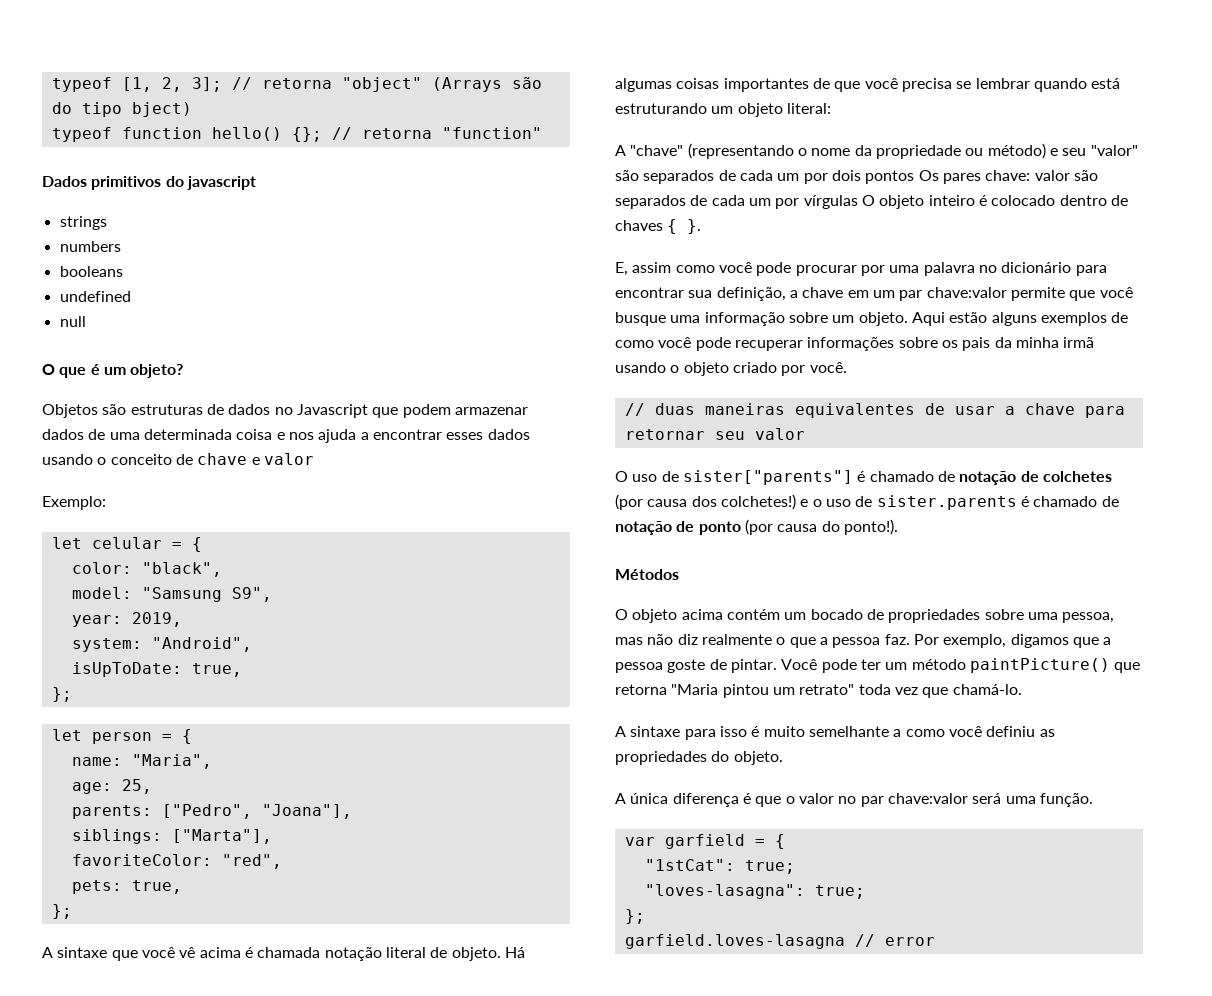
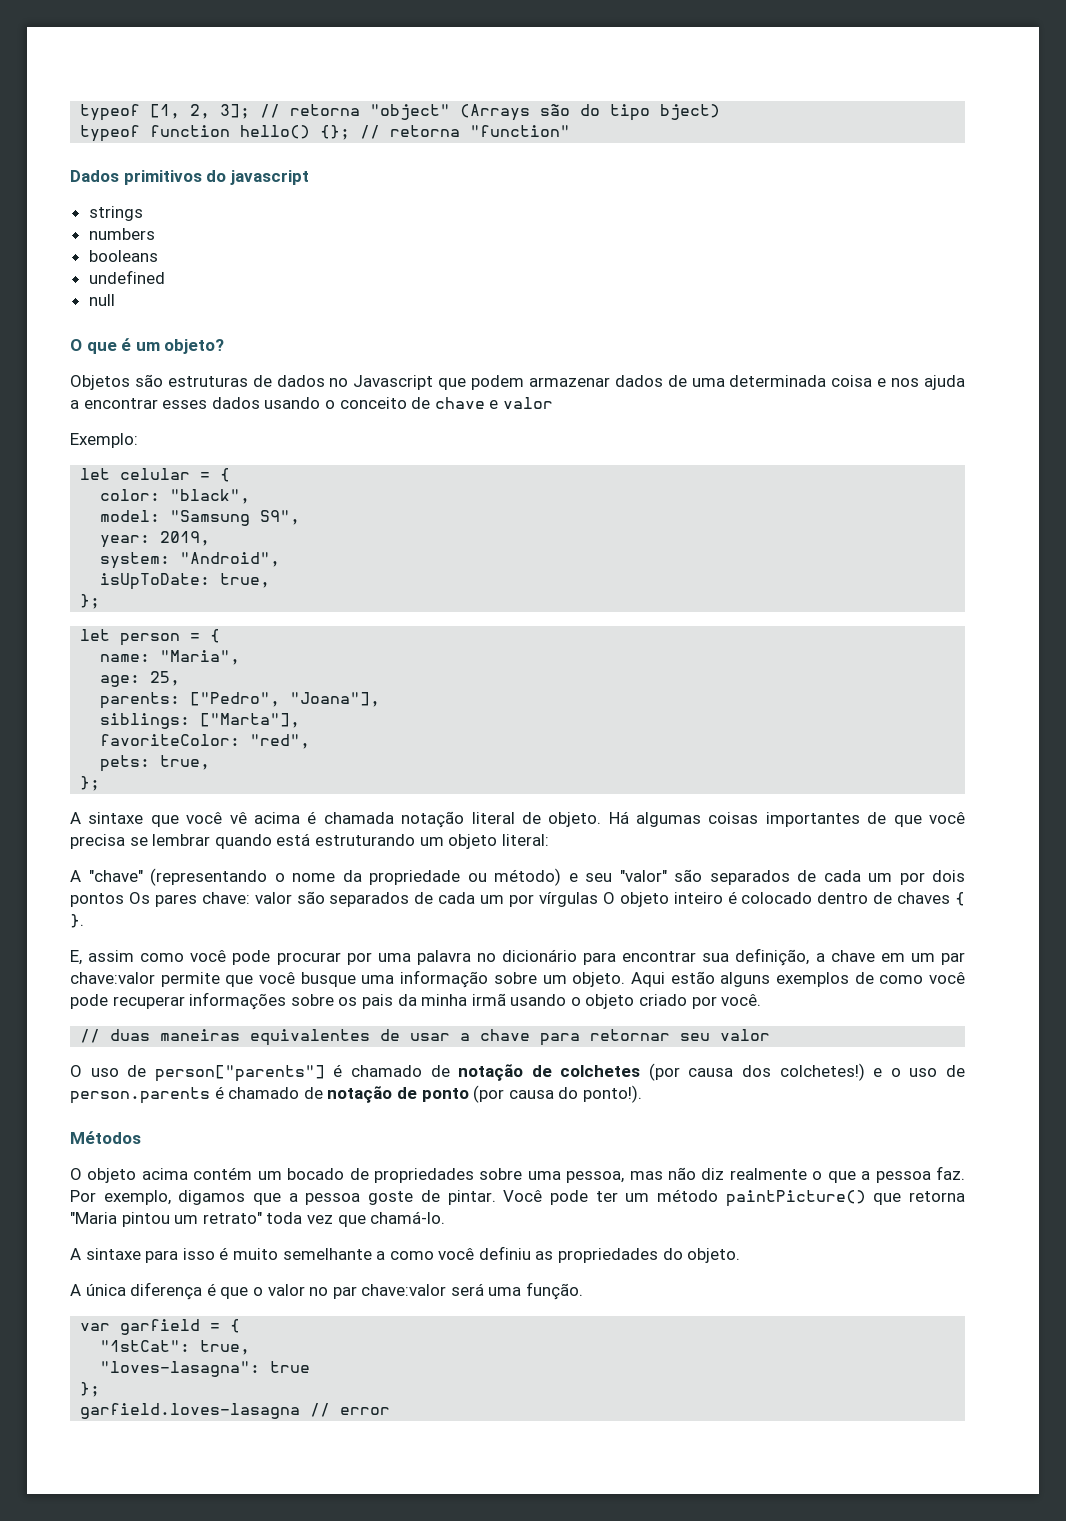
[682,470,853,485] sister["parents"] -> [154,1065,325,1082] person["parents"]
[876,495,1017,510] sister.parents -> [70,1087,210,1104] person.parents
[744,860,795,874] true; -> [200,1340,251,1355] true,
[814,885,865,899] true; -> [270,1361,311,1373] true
* * *
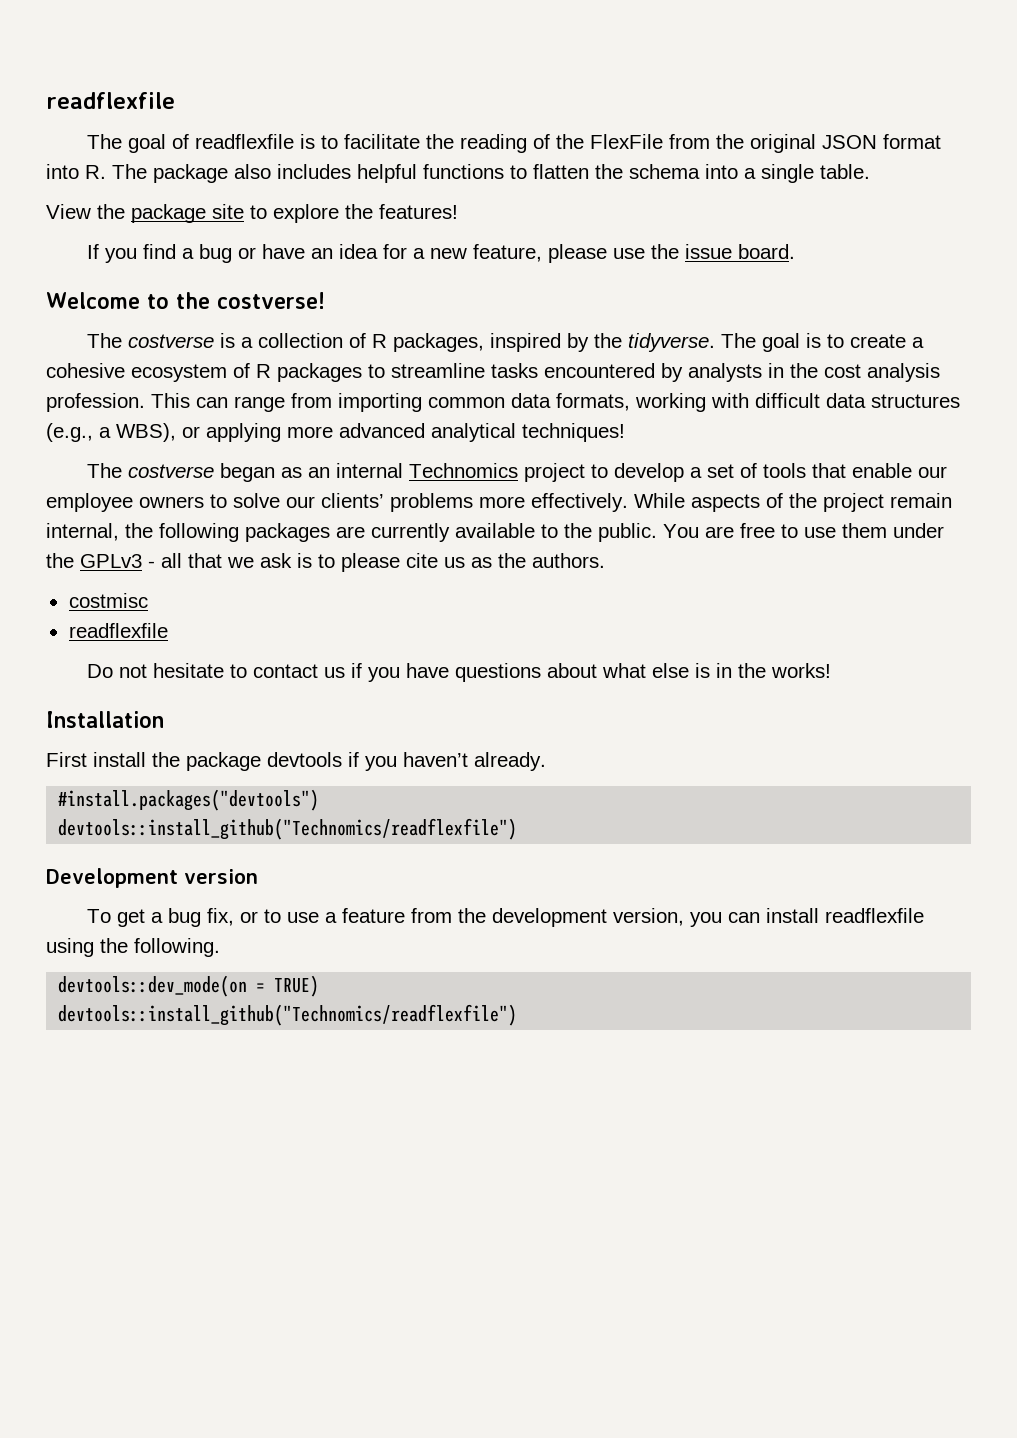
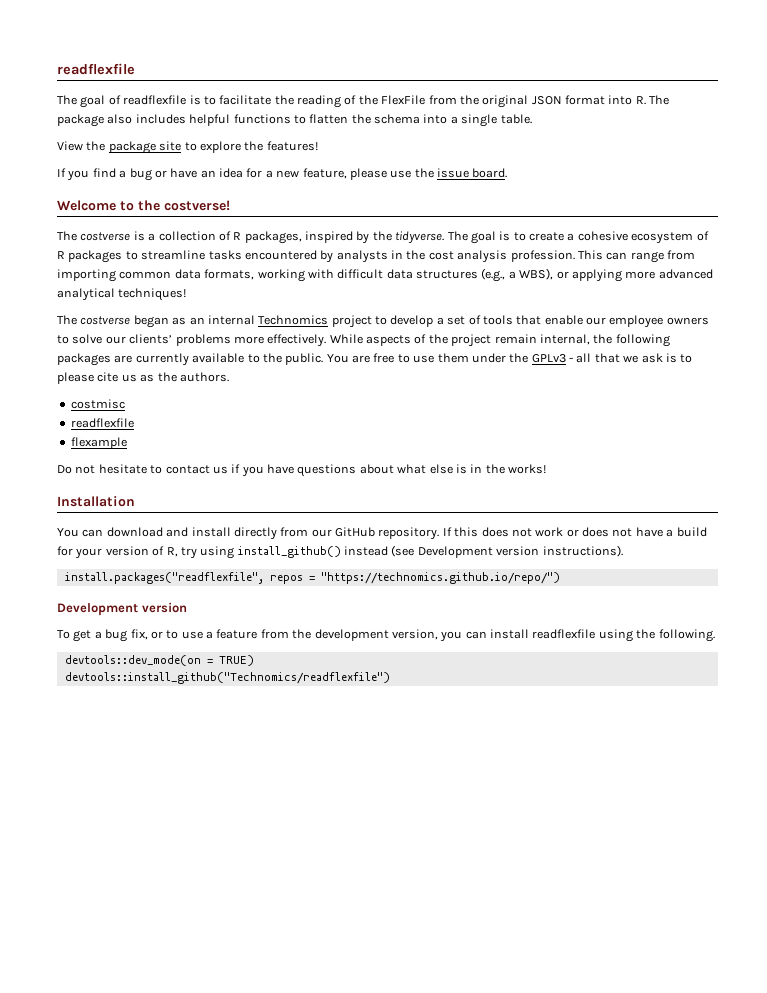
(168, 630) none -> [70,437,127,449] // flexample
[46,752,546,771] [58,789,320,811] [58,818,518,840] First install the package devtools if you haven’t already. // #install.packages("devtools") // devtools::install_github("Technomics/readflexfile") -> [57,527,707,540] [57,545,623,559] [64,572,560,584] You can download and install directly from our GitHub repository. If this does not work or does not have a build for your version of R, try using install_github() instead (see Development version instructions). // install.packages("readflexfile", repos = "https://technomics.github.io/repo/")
---
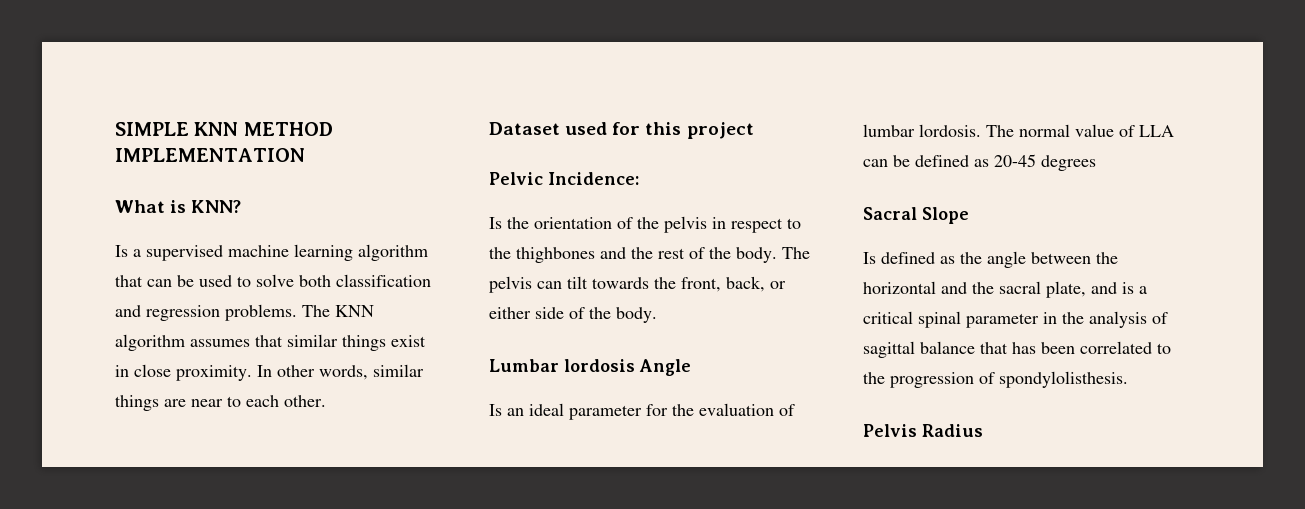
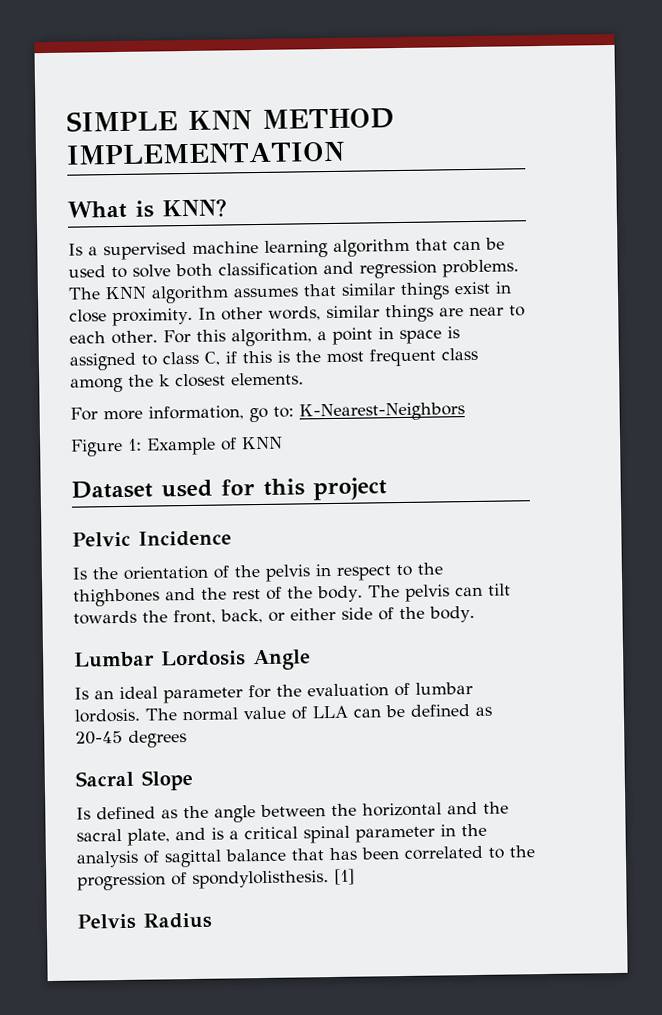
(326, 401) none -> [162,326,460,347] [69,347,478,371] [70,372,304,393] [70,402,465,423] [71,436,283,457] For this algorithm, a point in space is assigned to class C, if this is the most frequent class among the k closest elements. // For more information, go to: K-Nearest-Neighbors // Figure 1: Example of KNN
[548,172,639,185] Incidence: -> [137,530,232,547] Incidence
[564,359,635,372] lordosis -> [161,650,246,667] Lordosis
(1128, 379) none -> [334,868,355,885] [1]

• **Brief**:
For this exercise, please output exactly the lines above starting at the line with "[548,172,639,185] Incidence: ->" and ending at the line with "(1128, 379) none -> [334,868,355,885] [1]", ends included.

• **Exercise answer**:
[548,172,639,185] Incidence: -> [137,530,232,547] Incidence
[564,359,635,372] lordosis -> [161,650,246,667] Lordosis
(1128, 379) none -> [334,868,355,885] [1]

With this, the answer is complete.